─── Input records

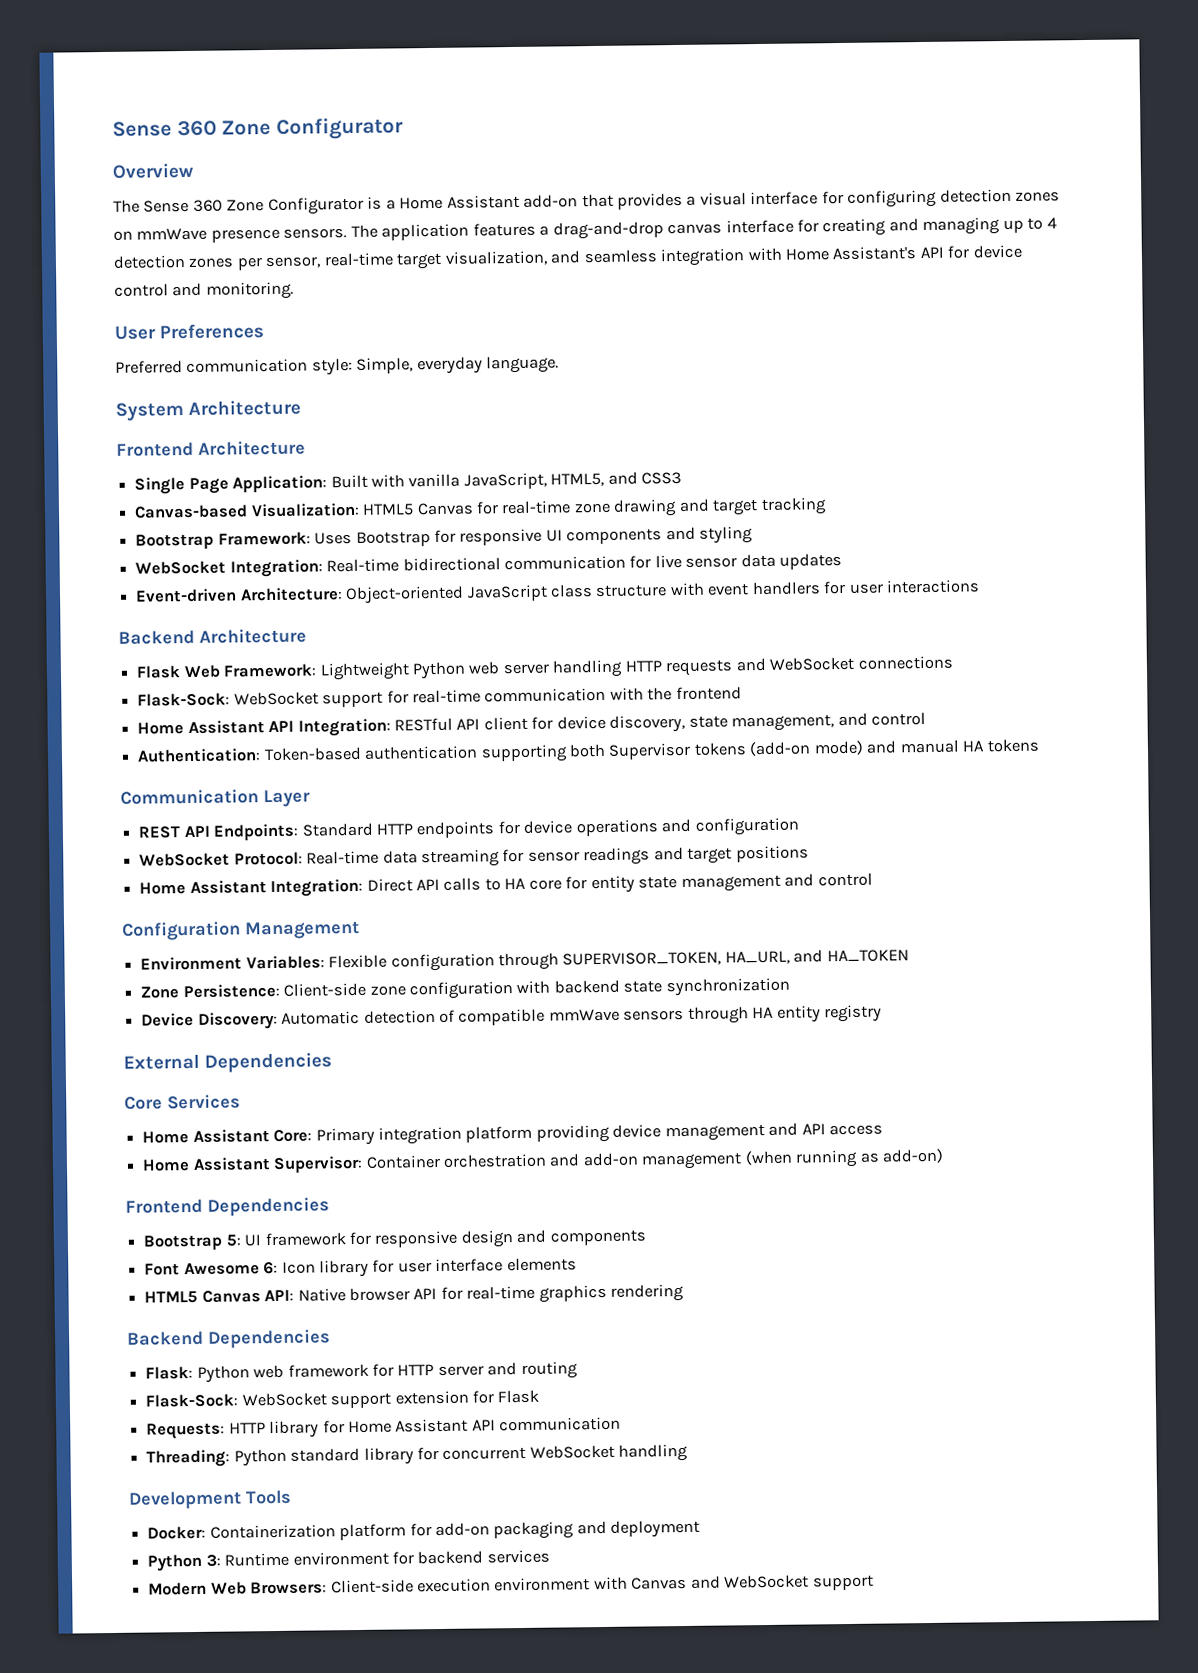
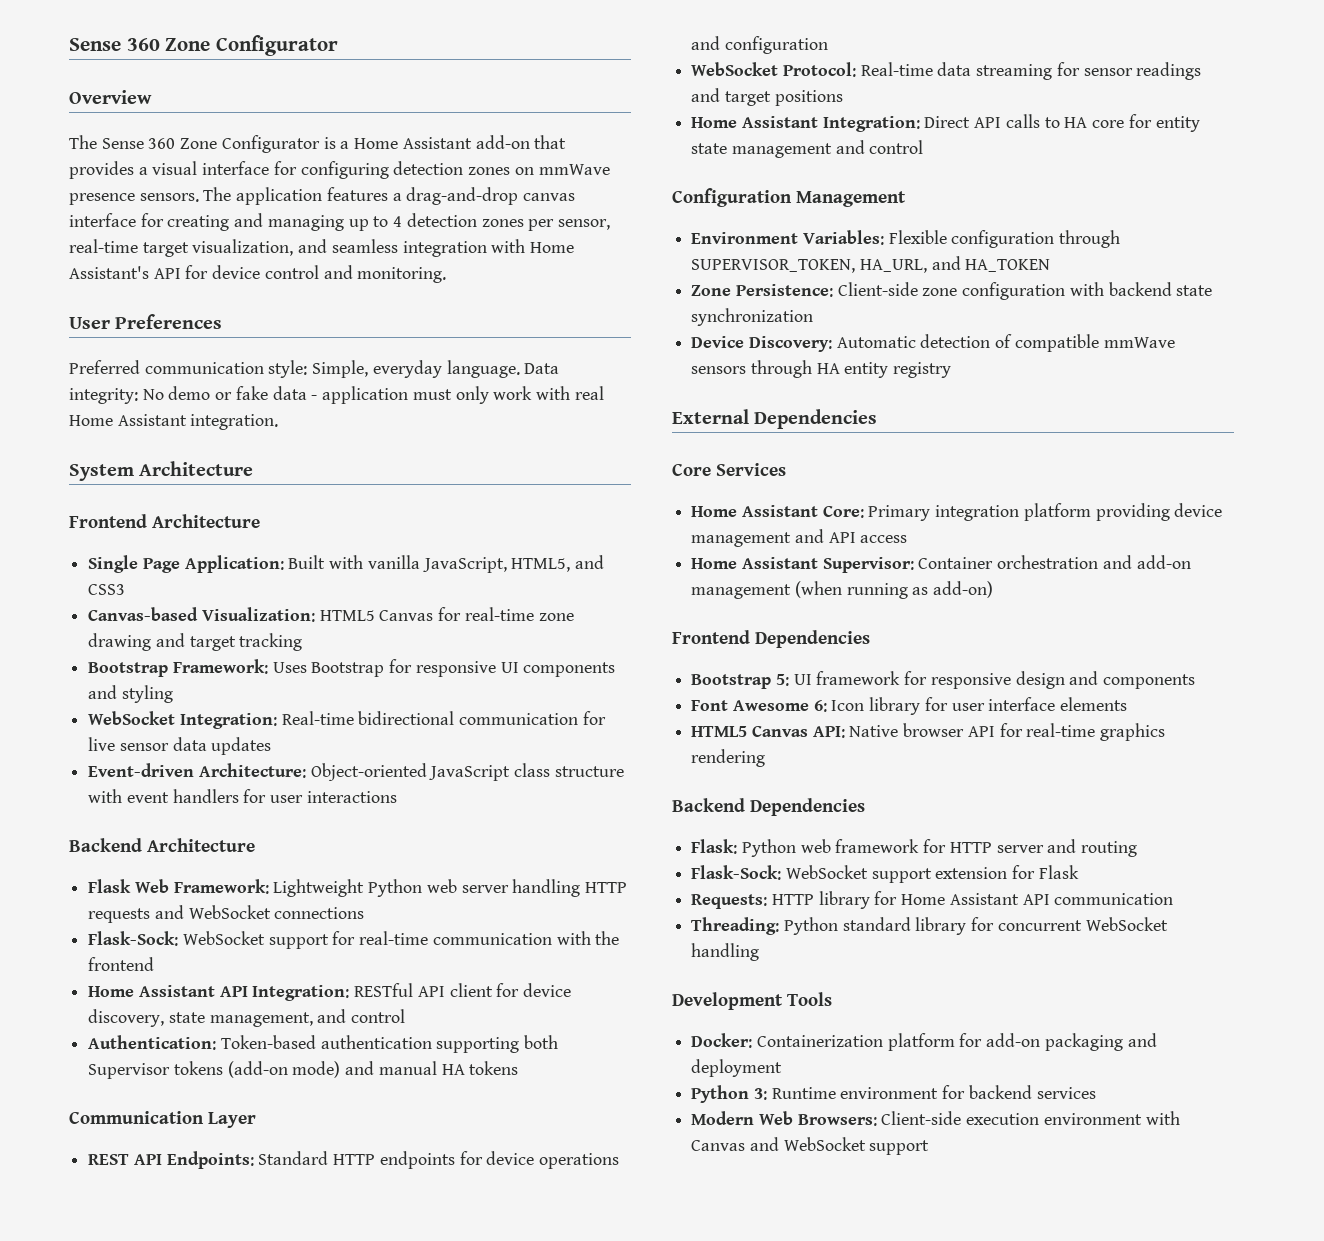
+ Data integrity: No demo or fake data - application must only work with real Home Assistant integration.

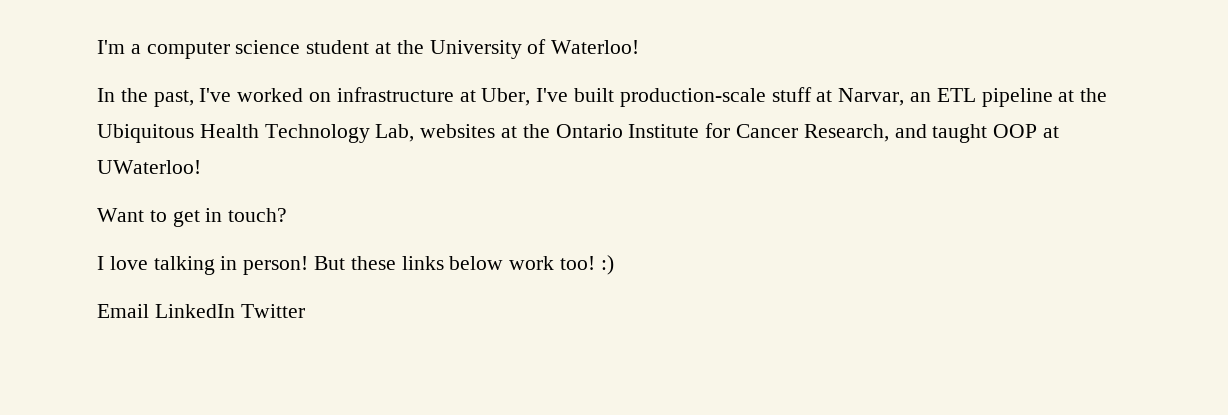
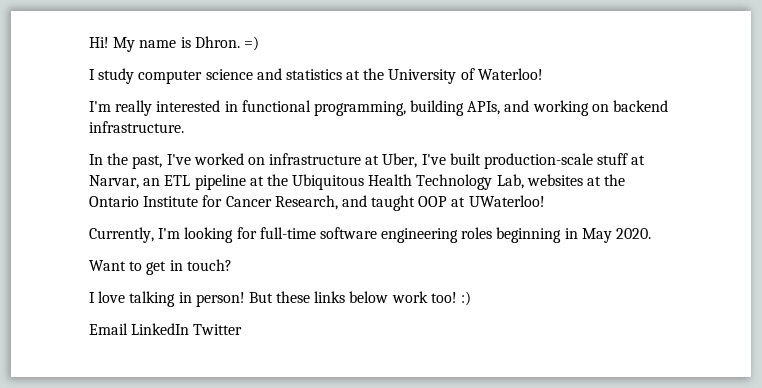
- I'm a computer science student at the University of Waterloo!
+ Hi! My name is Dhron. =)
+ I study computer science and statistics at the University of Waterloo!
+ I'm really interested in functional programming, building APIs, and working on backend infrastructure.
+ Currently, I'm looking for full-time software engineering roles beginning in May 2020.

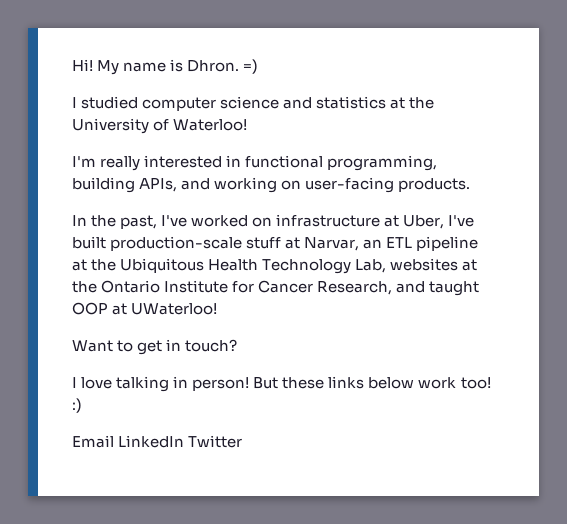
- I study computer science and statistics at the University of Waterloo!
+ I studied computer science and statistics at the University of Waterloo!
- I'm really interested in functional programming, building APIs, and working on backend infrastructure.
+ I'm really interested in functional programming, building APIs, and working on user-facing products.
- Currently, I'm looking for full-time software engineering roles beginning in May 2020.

──────

Problem details: State the number of lines in the records that include the word "APIs", and add nothing to it.

Solution to this task: 3